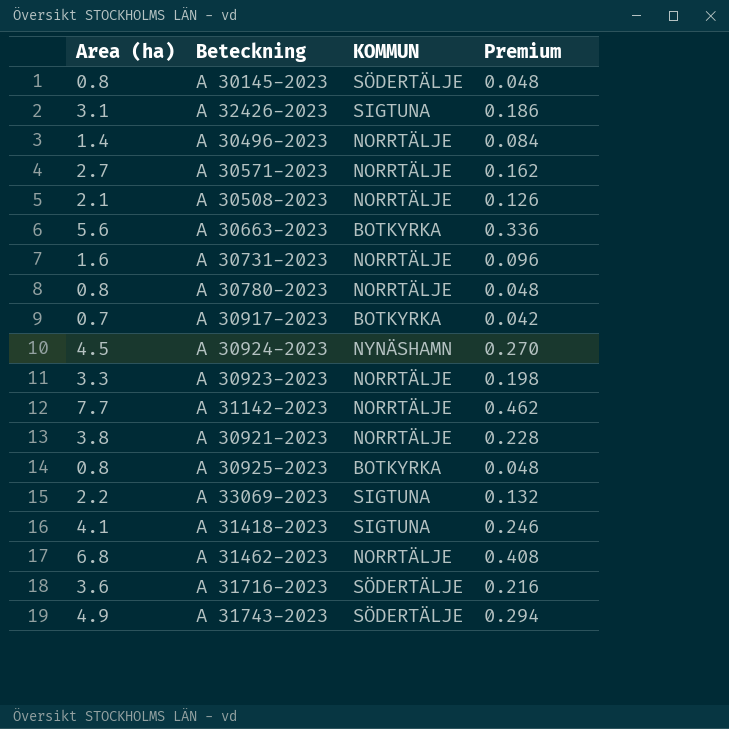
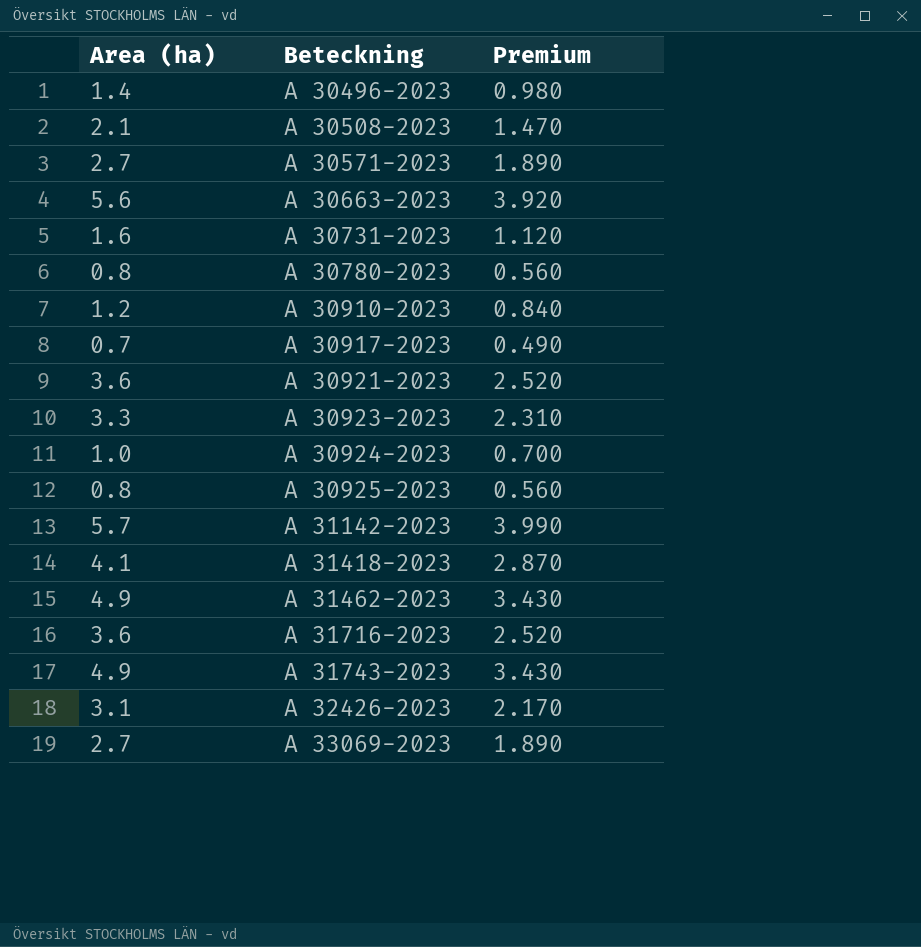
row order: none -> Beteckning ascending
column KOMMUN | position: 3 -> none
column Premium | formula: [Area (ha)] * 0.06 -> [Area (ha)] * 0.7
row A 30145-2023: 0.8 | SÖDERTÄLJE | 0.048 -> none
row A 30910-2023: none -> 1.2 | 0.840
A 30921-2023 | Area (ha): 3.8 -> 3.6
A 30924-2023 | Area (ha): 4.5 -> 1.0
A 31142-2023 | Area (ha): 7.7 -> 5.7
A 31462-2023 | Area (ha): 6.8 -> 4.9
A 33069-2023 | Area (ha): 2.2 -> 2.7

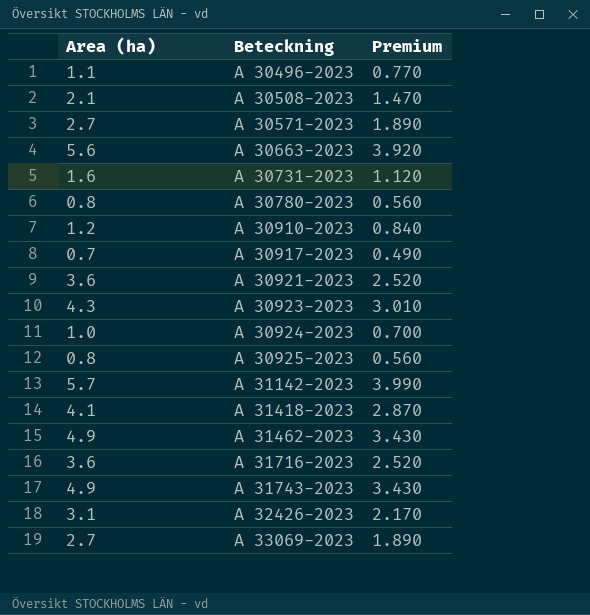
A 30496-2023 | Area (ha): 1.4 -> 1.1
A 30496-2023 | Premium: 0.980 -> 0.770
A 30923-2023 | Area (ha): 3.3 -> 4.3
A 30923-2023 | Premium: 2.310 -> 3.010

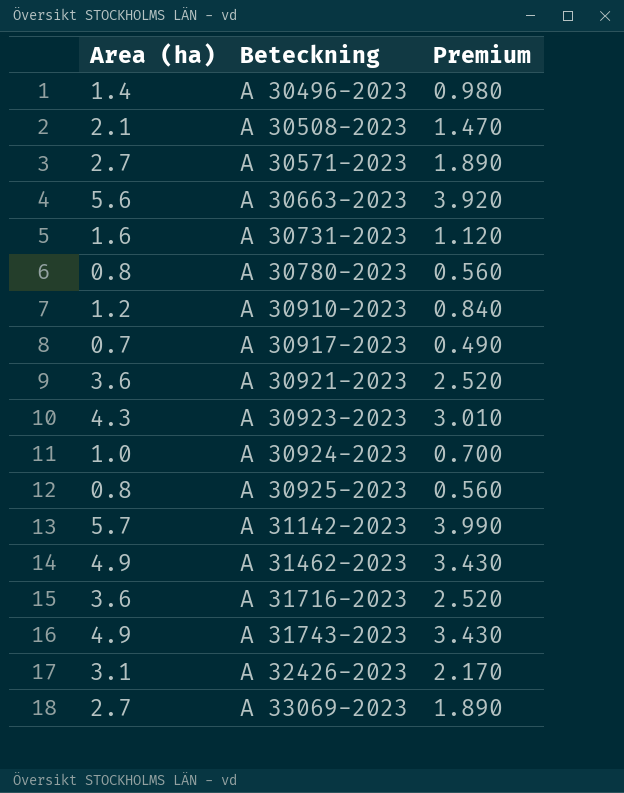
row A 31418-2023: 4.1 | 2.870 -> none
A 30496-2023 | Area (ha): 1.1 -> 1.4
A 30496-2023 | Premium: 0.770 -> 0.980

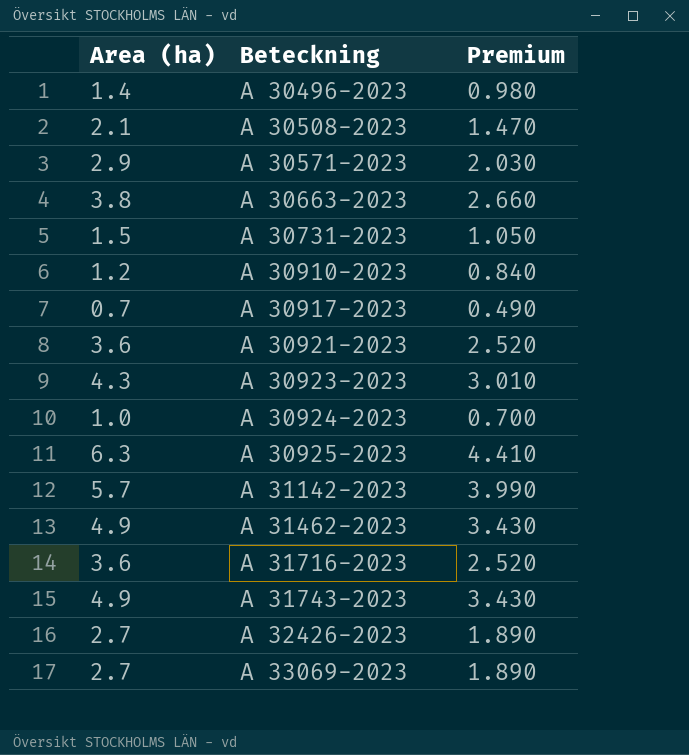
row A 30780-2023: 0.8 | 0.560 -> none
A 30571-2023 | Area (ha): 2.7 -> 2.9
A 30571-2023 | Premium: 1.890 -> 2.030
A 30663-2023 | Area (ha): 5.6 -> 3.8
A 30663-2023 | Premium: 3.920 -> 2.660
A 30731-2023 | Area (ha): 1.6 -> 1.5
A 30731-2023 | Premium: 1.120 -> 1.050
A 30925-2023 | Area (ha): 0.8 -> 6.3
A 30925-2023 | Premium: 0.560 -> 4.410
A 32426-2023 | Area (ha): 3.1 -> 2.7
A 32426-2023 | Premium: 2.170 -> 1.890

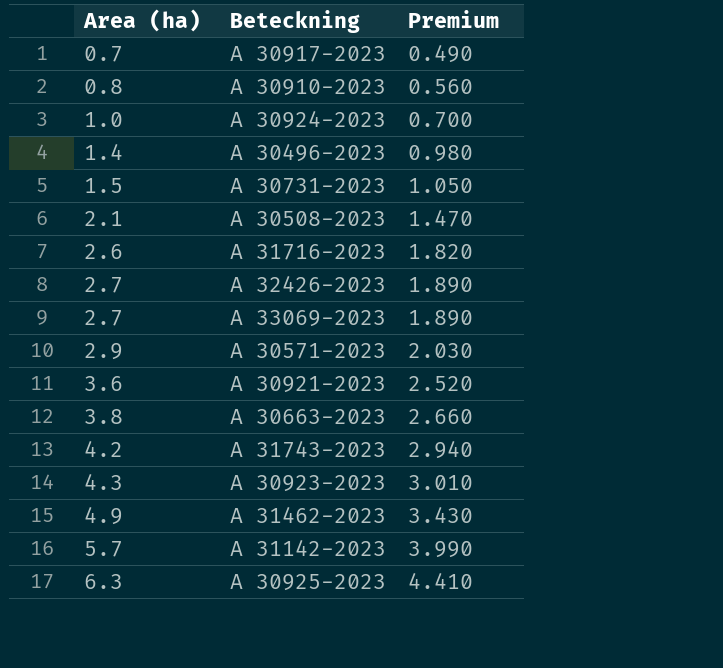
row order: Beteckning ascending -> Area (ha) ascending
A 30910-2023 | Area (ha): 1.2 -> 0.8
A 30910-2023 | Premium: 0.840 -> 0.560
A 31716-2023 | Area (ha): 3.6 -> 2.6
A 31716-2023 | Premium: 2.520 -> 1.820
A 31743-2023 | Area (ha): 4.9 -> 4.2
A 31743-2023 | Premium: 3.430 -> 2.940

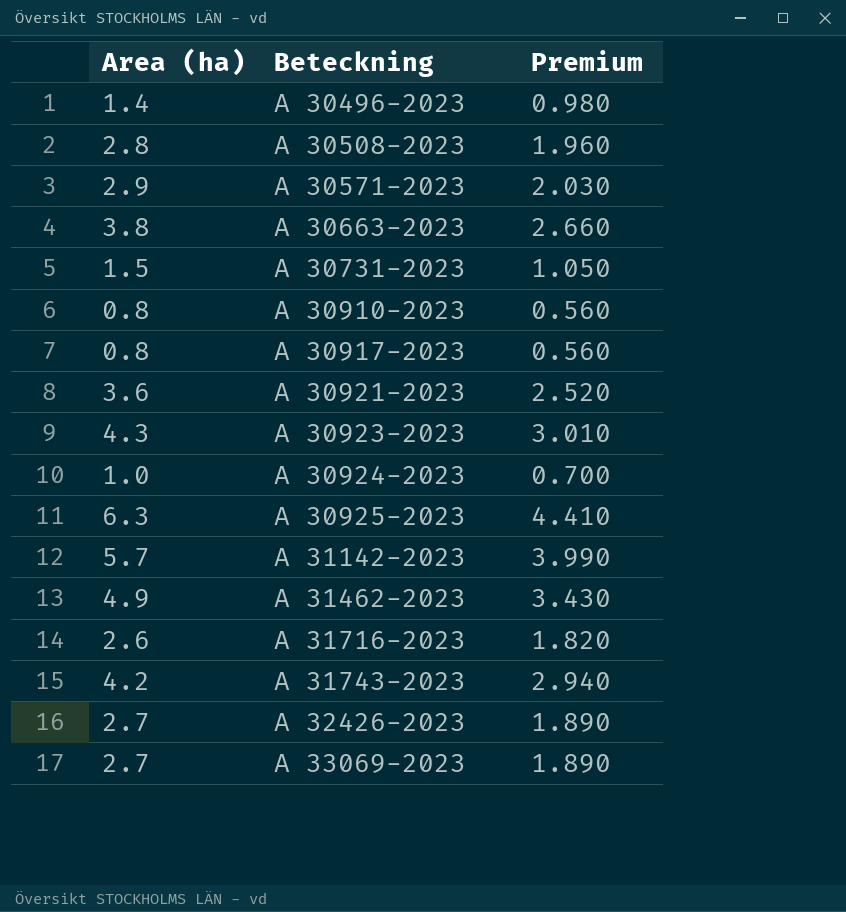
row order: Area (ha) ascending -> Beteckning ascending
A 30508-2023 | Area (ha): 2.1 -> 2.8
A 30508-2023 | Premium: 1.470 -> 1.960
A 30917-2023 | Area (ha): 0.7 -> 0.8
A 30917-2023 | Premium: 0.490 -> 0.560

ACTION ITEM
In the records above, find the lines containing "Beteckning" and copy them.

SOLUTION BELOW
row order: none -> Beteckning ascending
row order: Beteckning ascending -> Area (ha) ascending
row order: Area (ha) ascending -> Beteckning ascending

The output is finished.